▶ _TASK BRIEF_: Below is a listing; restate from it, character for character, the lines beginning at the line holding "[27,968,277,1008] Post Views: 743" and ending at the line holding "[27,1582,277,1622] Post Views: 856", both included.

(MATERIAL SUPPLIED begins)

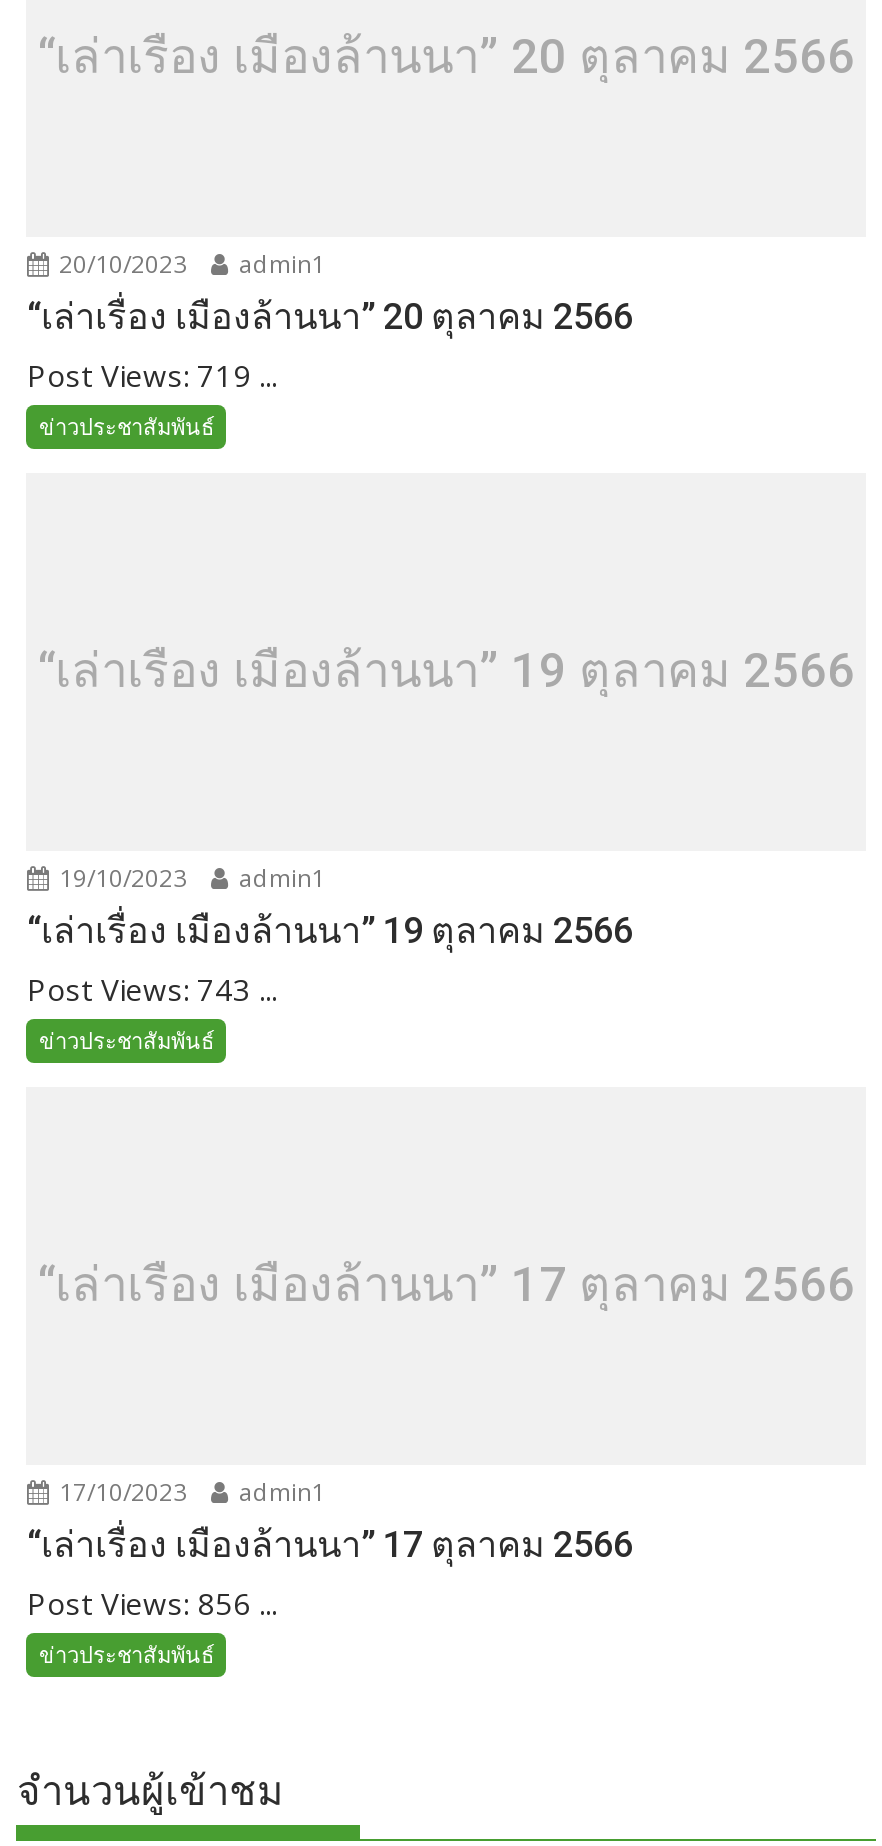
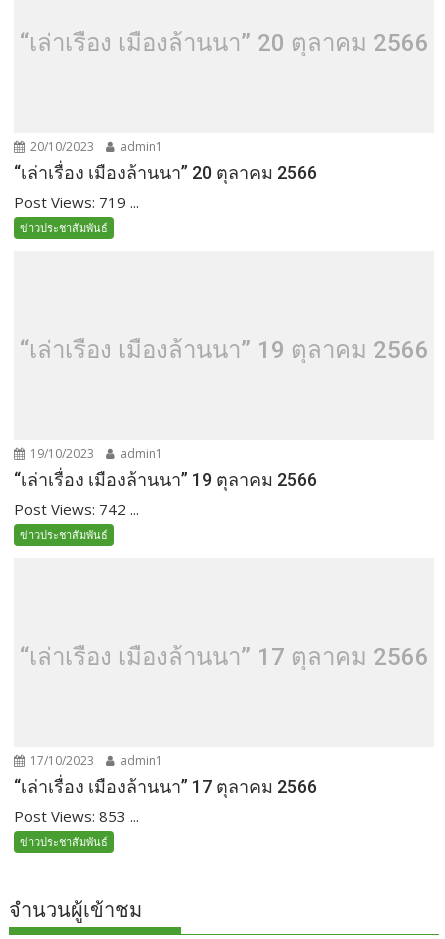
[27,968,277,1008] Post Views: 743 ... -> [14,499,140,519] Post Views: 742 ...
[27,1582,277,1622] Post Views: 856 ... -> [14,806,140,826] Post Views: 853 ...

(MATERIAL SUPPLIED ends)
(MATERIAL SUPPLIED begins)

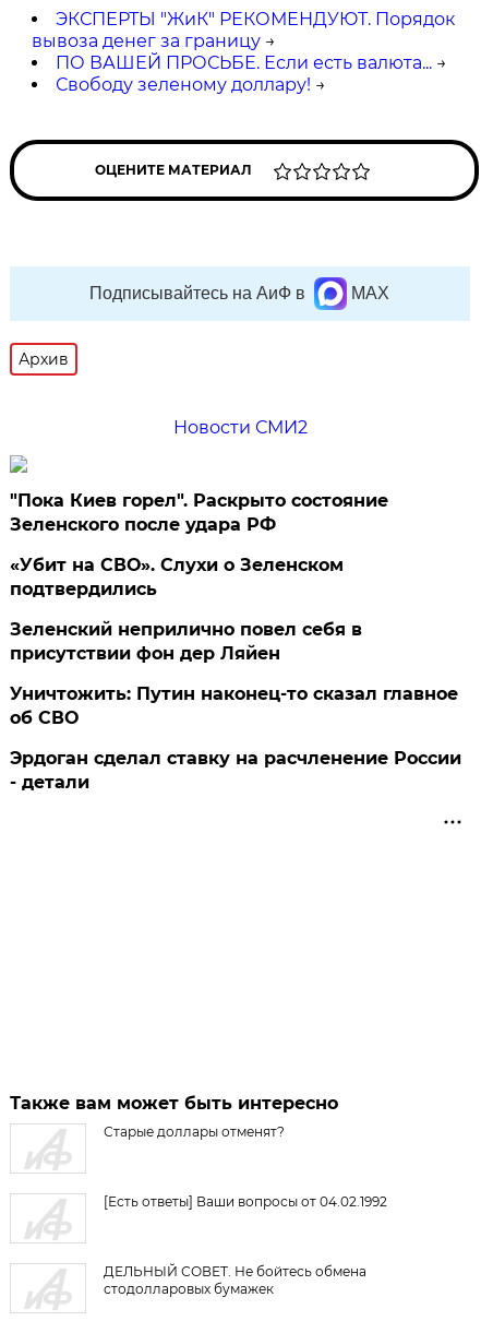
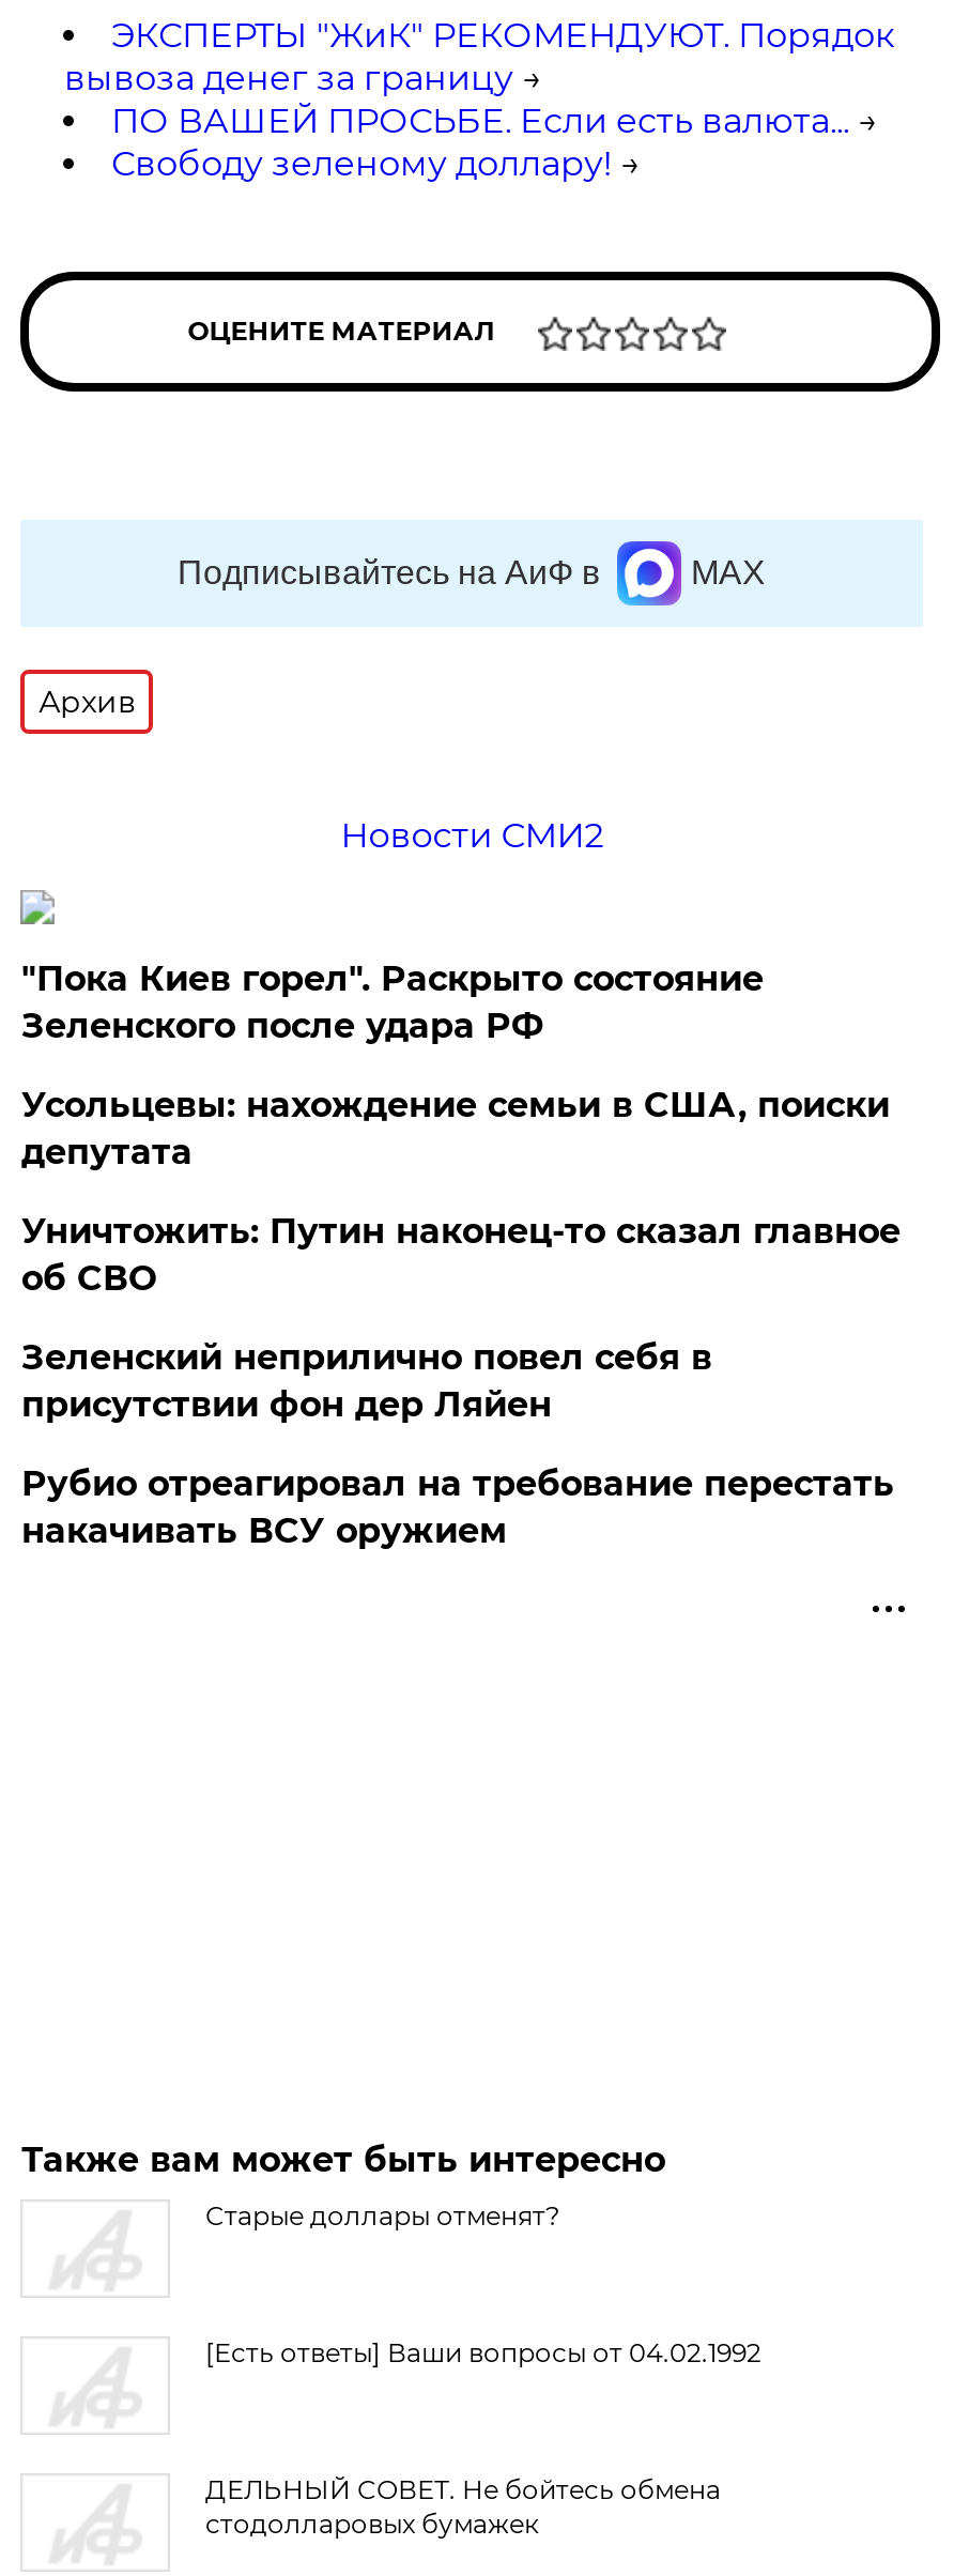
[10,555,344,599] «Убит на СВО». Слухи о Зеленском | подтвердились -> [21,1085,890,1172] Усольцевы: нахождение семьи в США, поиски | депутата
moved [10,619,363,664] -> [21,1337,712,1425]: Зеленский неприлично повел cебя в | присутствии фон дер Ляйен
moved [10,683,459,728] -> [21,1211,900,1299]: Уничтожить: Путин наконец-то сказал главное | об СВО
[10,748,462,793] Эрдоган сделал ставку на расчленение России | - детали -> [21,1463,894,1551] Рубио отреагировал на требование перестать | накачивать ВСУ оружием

(MATERIAL SUPPLIED ends)

▶ _PROBLEM SOLUTION_:
[27,968,277,1008] Post Views: 743 ... -> [14,499,140,519] Post Views: 742 ...
[27,1582,277,1622] Post Views: 856 ... -> [14,806,140,826] Post Views: 853 ...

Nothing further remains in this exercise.